• [Task to complete]: What you return should be every line below, word for word, and none of the images.

Items from a data source:
----------------

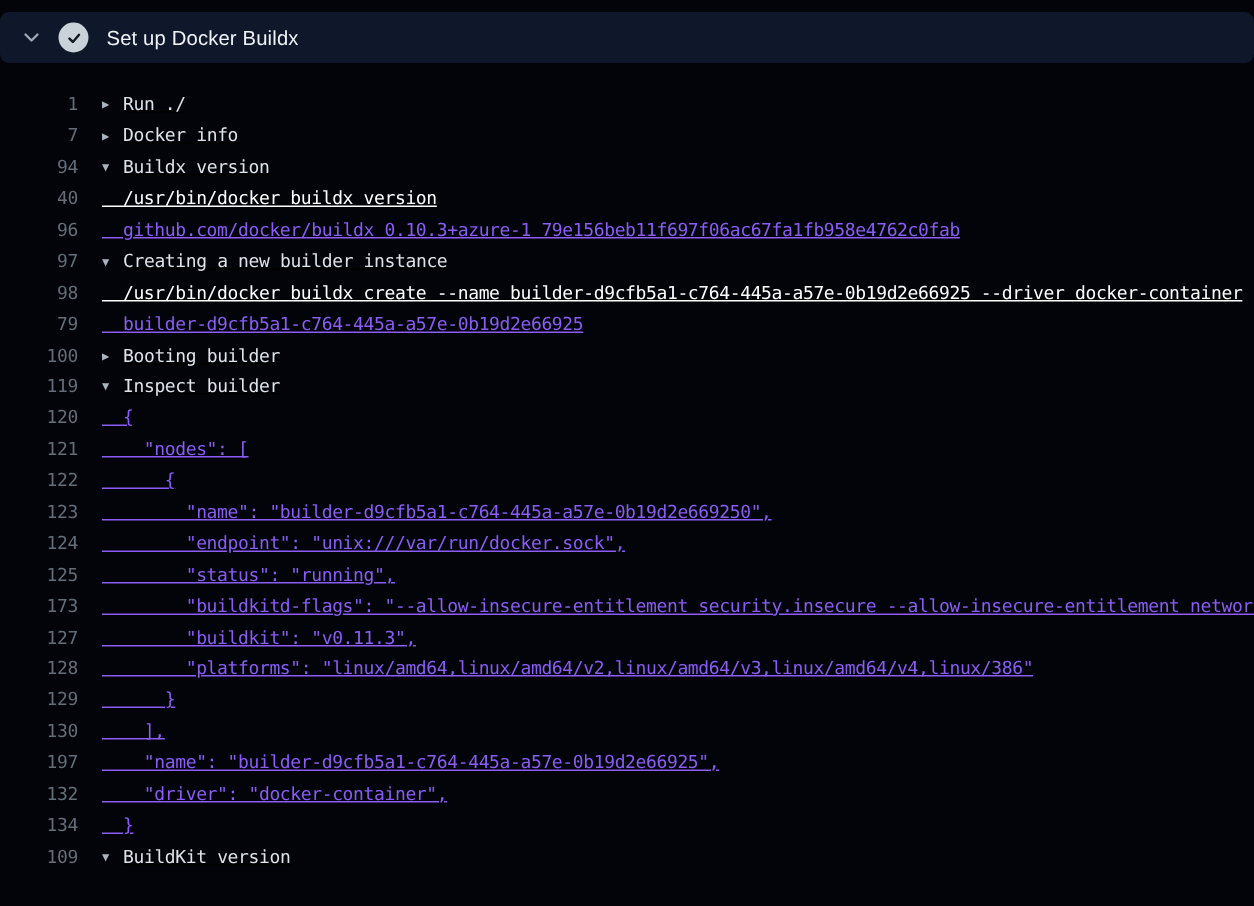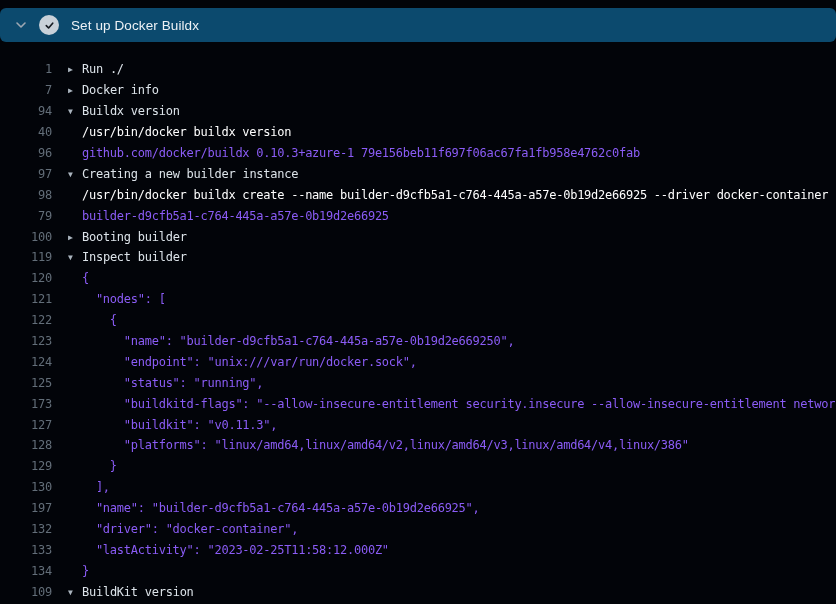"Set up Docker Buildx" .step-header { background: #0c4a6e -> #0f172a }
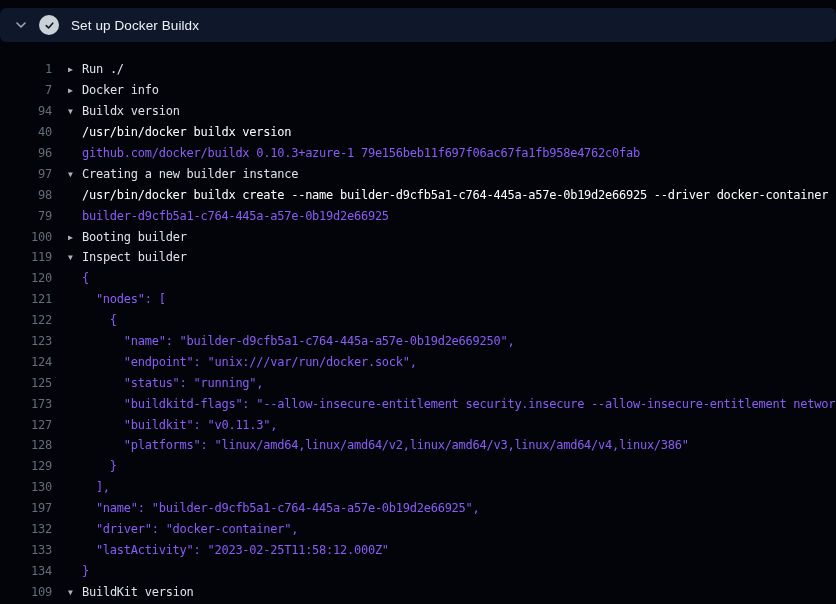"▶ Run ./" .content { text-decoration: none -> underline }
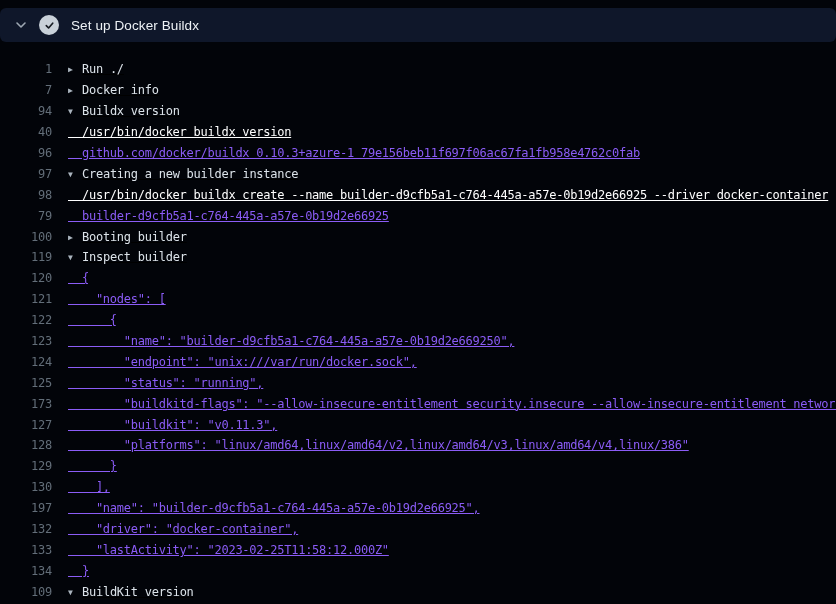"133" div.row { html: <div> <span>133</span> <span> "lastActivity": "2023-02-25T11:58:12.000Z"</span> </div> -> none }
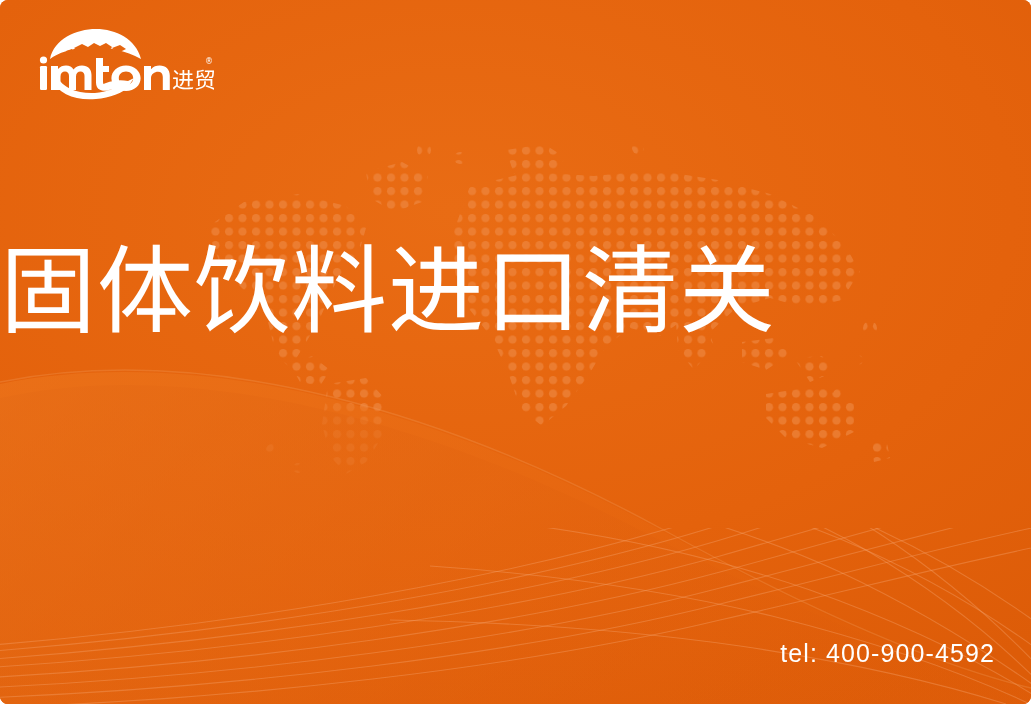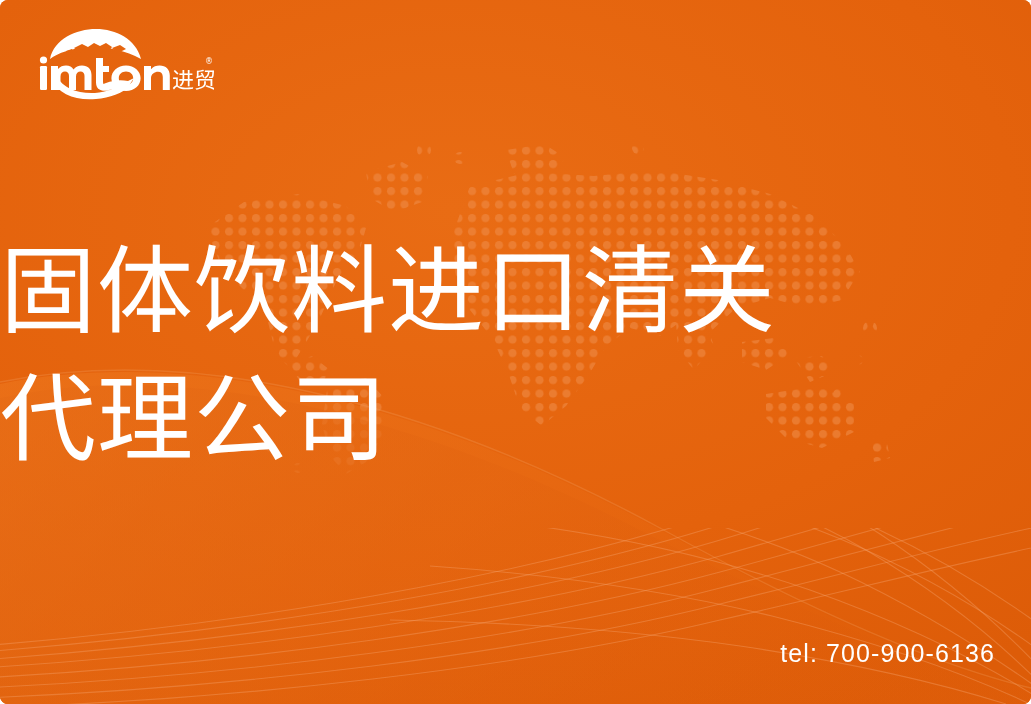"代理公司" span.line { html: <span>代理公司</span> -> none }
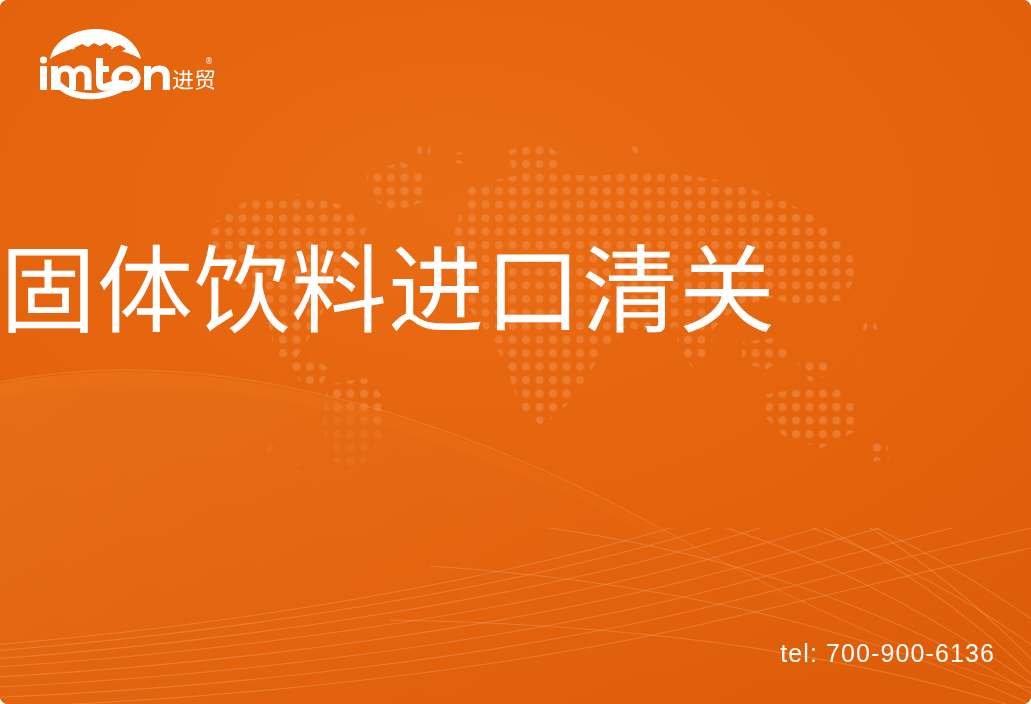"tel: 700-900-6136" div.phone { text: 700-900-6136 -> 400-900-4592 }
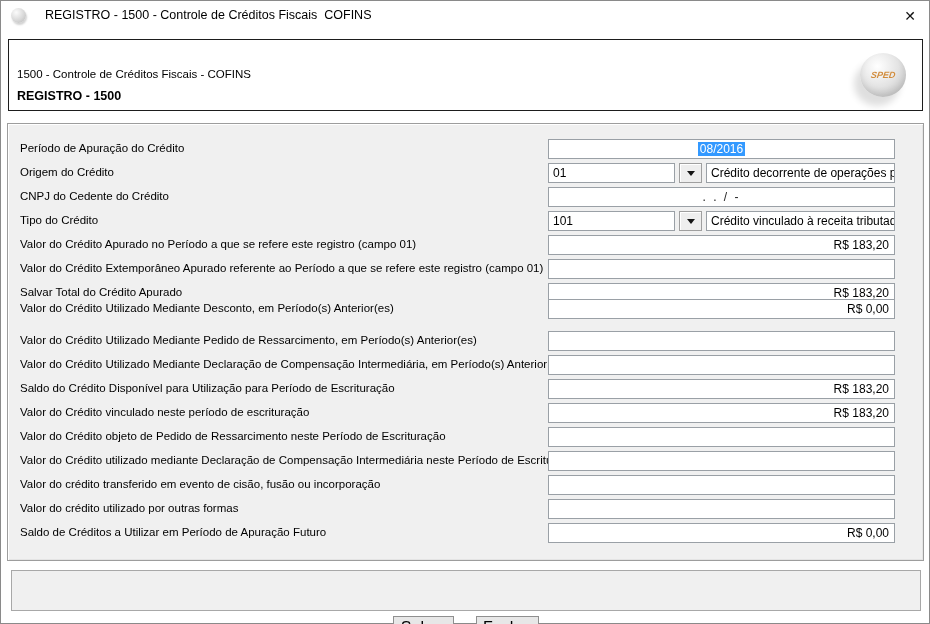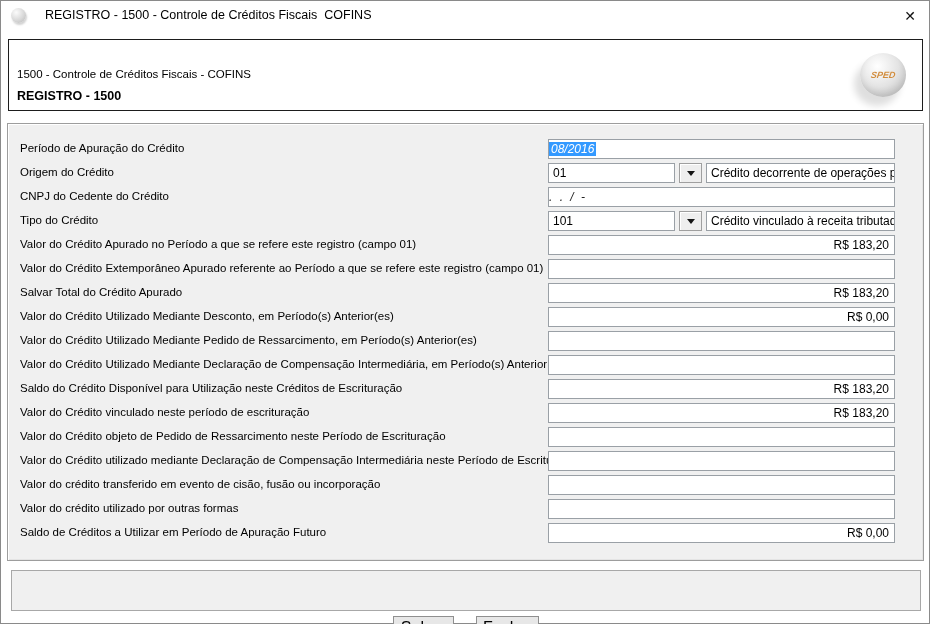"08/2016" .center { font-style: italic -> none; text-align: left -> center }
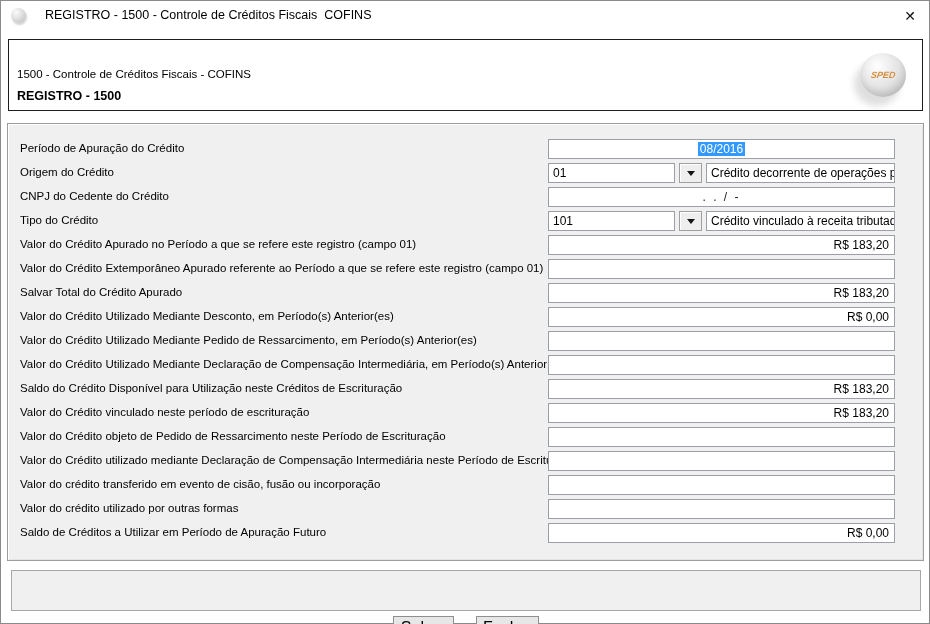"Valor do Crédito Utilizado Mediante Desconto," div.row { top: 183px -> 175px }
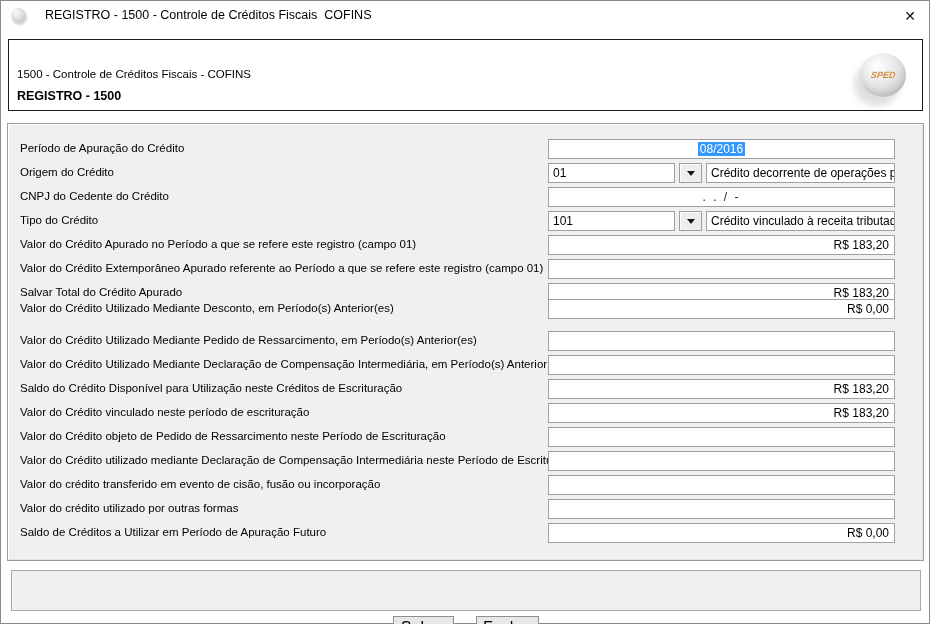"Saldo do Crédito Disponível para" span.lbl { text: neste Créditos -> para Período }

----------------

• [Answer below]:
"Set up Docker Buildx" .step-header { background: #0c4a6e -> #0f172a }
"▶ Run ./" .content { text-decoration: none -> underline }
"133" div.row { html: <div> <span>133</span> <span> "lastActivity": "2023-02-25T11:58:12.000Z"</span> </div> -> none }
"代理公司" span.line { html: <span>代理公司</span> -> none }
"tel: 700-900-6136" div.phone { text: 700-900-6136 -> 400-900-4592 }
"08/2016" .center { font-style: italic -> none; text-align: left -> center }
"Valor do Crédito Utilizado Mediante Desconto," div.row { top: 183px -> 175px }
"Saldo do Crédito Disponível para" span.lbl { text: neste Créditos -> para Período }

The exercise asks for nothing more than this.